## TASK PROMPT
Restate every record word for word, without the pictures.

======== GIVEN ENTRIES ========

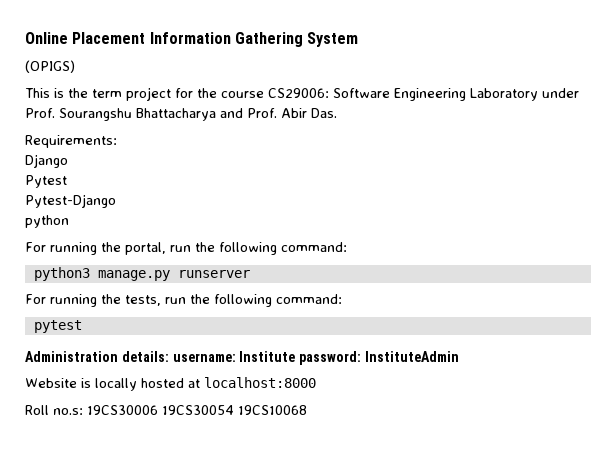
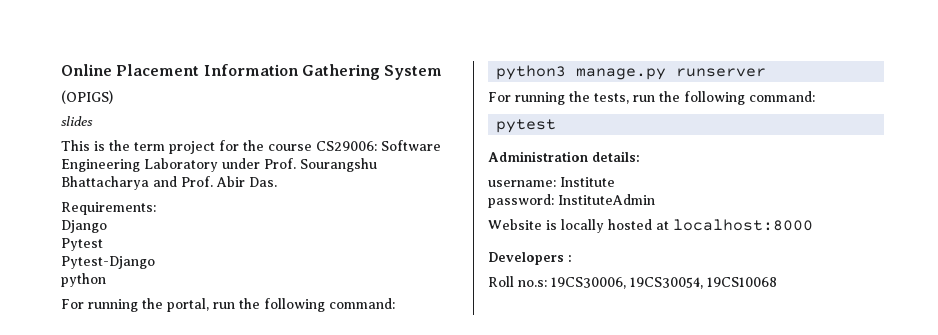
(75, 66) none -> [61,116,93,126] // slides
(169, 356) none -> (640, 156) //
(296, 356) none -> (615, 182) //
(316, 382) none -> [488,252,572,265] // Developers :
[87,405,234,415] 19CS30006 19CS30054 -> [551,277,703,289] 19CS30006, 19CS30054,

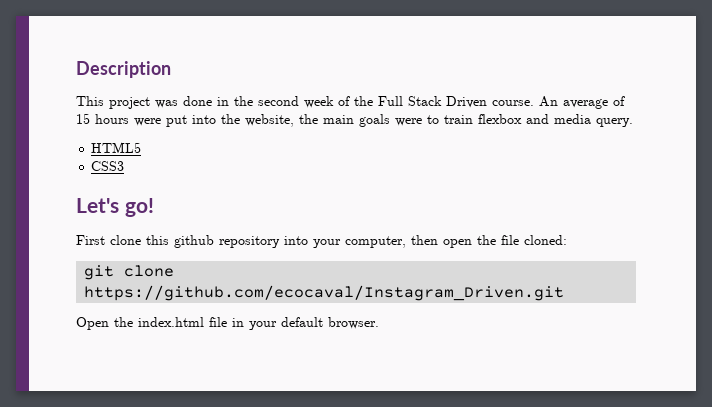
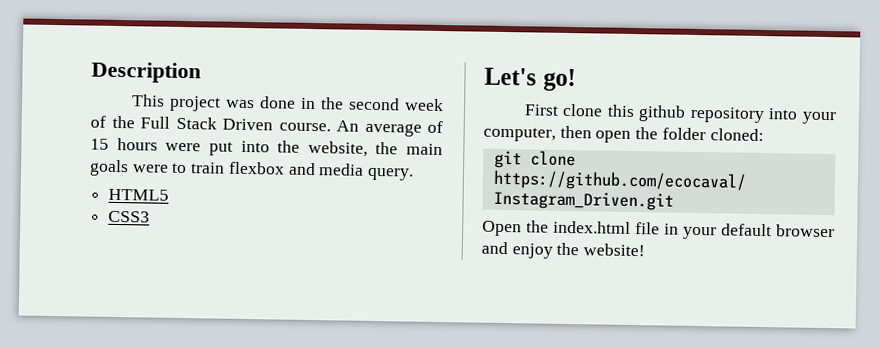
[501,235,519,245] file -> [661,127,706,141] folder
[328,317,379,329] browser. -> [776,224,835,238] [481,241,646,259] browser and enjoy the website!

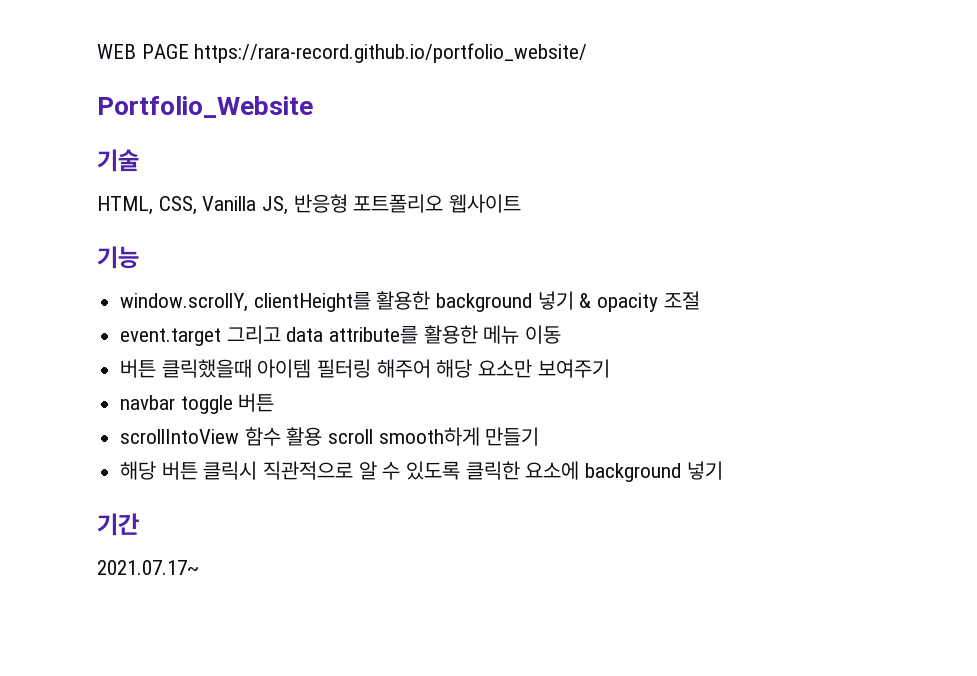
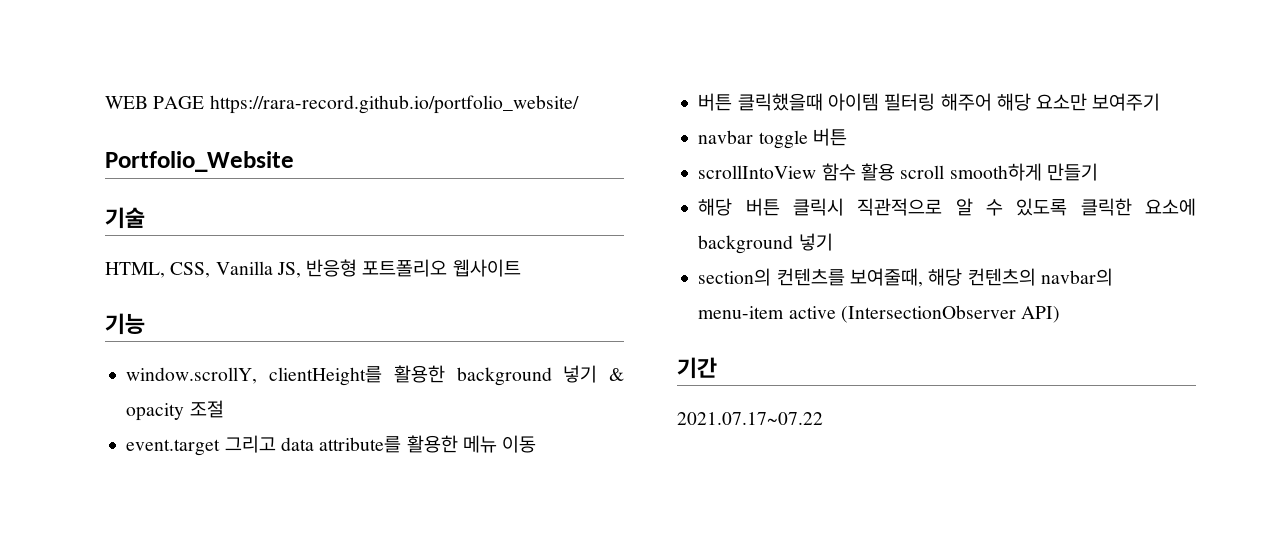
(723, 470) none -> [698,268,1113,287] [698,305,1061,323] // section의 컨텐츠를 보여줄때, 해당 컨텐츠의 navbar의 menu-item active (IntersectionObserver API)
[97,560,199,575] 2021.07.17~ -> [677,412,823,425] 2021.07.17~07.22

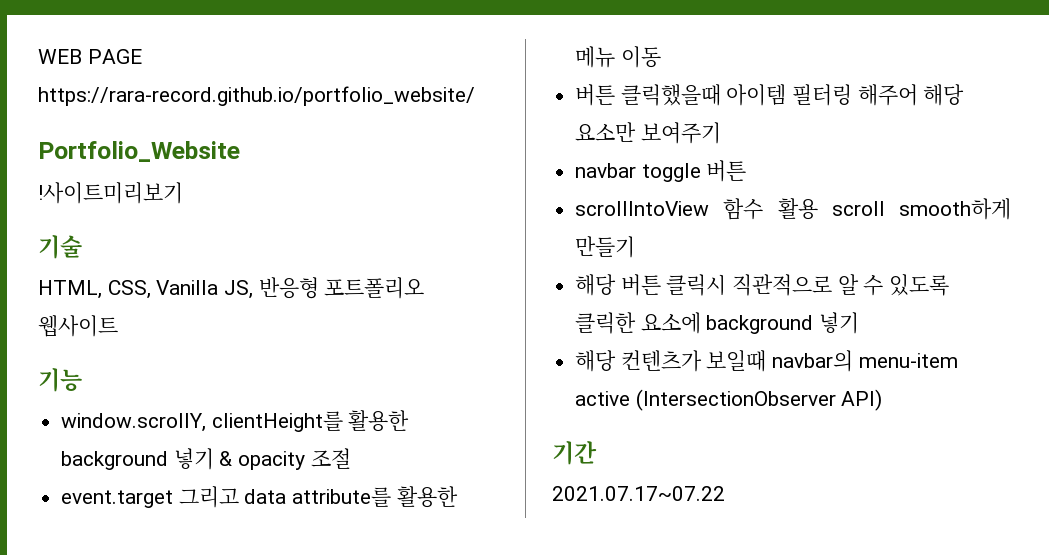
(294, 161) none -> [38,182,183,204] // !사이트미리보기
[698,268,1036,287] section의 컨텐츠를 보여줄때, 해당 컨텐츠의 -> [575,350,767,372] 해당 컨텐츠가 보일때

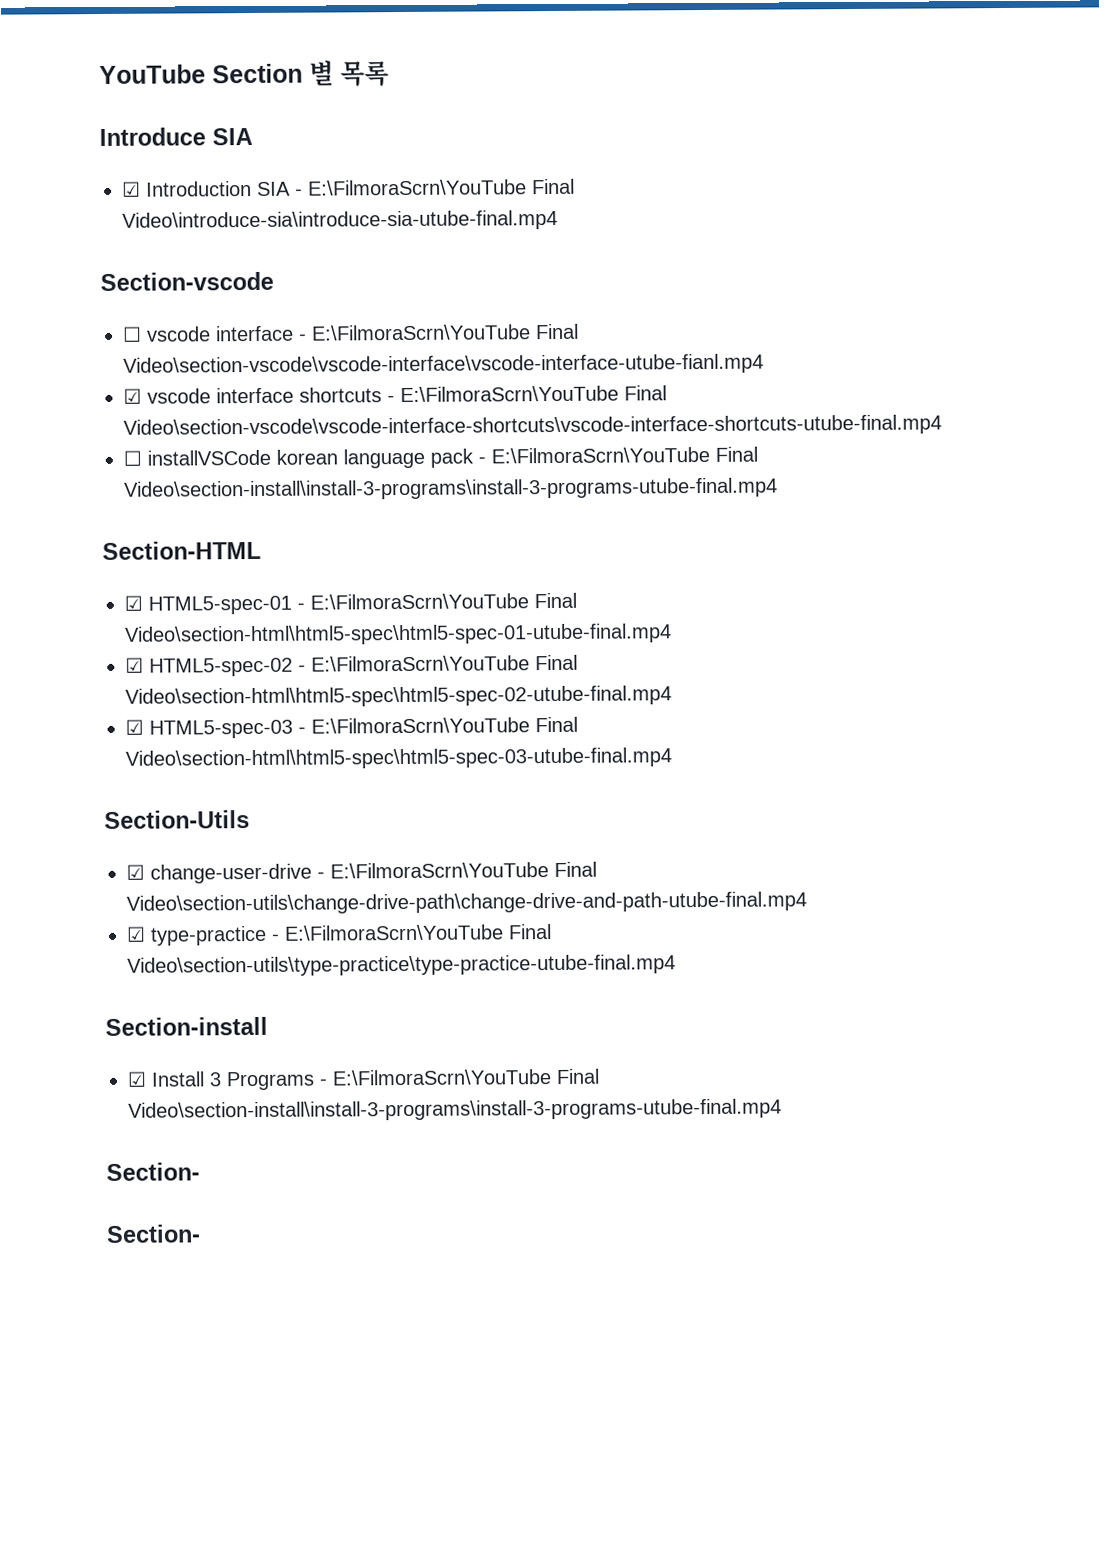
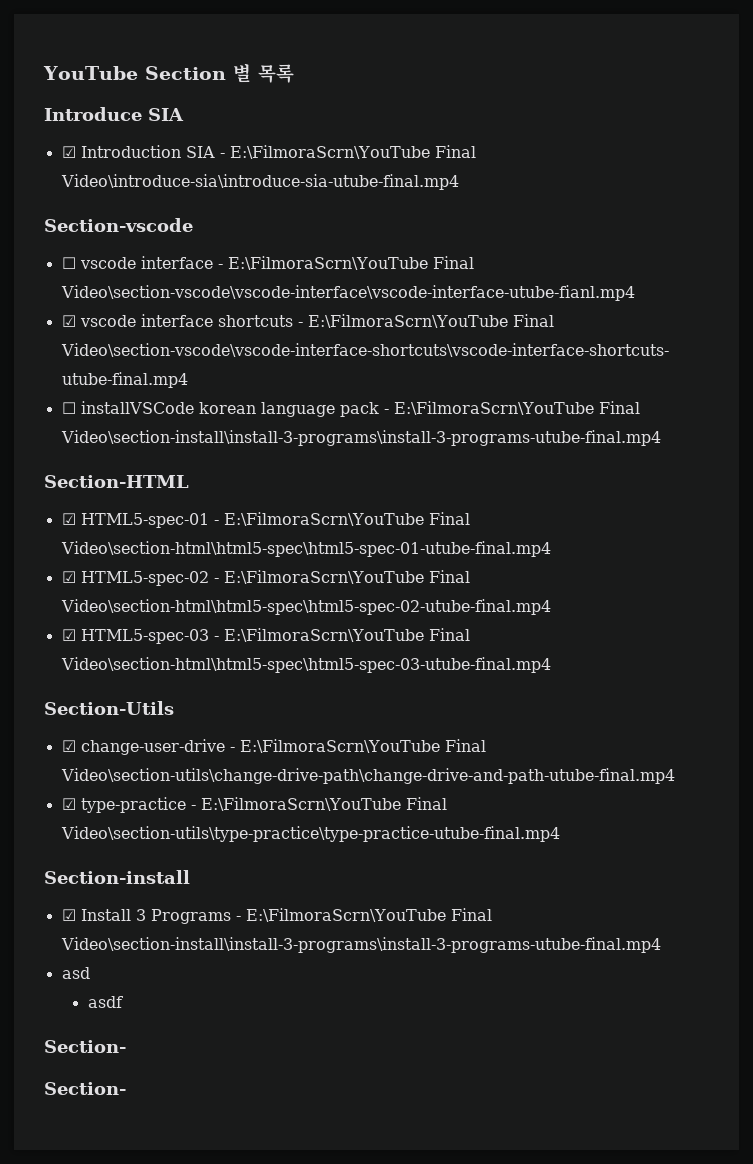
(782, 1110) none -> [61,967,90,979] [87,996,123,1008] // asd // asdf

========

## TASK RESULT
(75, 66) none -> [61,116,93,126] // slides
(169, 356) none -> (640, 156) //
(296, 356) none -> (615, 182) //
(316, 382) none -> [488,252,572,265] // Developers :
[87,405,234,415] 19CS30006 19CS30054 -> [551,277,703,289] 19CS30006, 19CS30054,

[501,235,519,245] file -> [661,127,706,141] folder
[328,317,379,329] browser. -> [776,224,835,238] [481,241,646,259] browser and enjoy the website!

(723, 470) none -> [698,268,1113,287] [698,305,1061,323] // section의 컨텐츠를 보여줄때, 해당 컨텐츠의 navbar의 menu-item active (IntersectionObserver API)
[97,560,199,575] 2021.07.17~ -> [677,412,823,425] 2021.07.17~07.22

(294, 161) none -> [38,182,183,204] // !사이트미리보기
[698,268,1036,287] section의 컨텐츠를 보여줄때, 해당 컨텐츠의 -> [575,350,767,372] 해당 컨텐츠가 보일때

(782, 1110) none -> [61,967,90,979] [87,996,123,1008] // asd // asdf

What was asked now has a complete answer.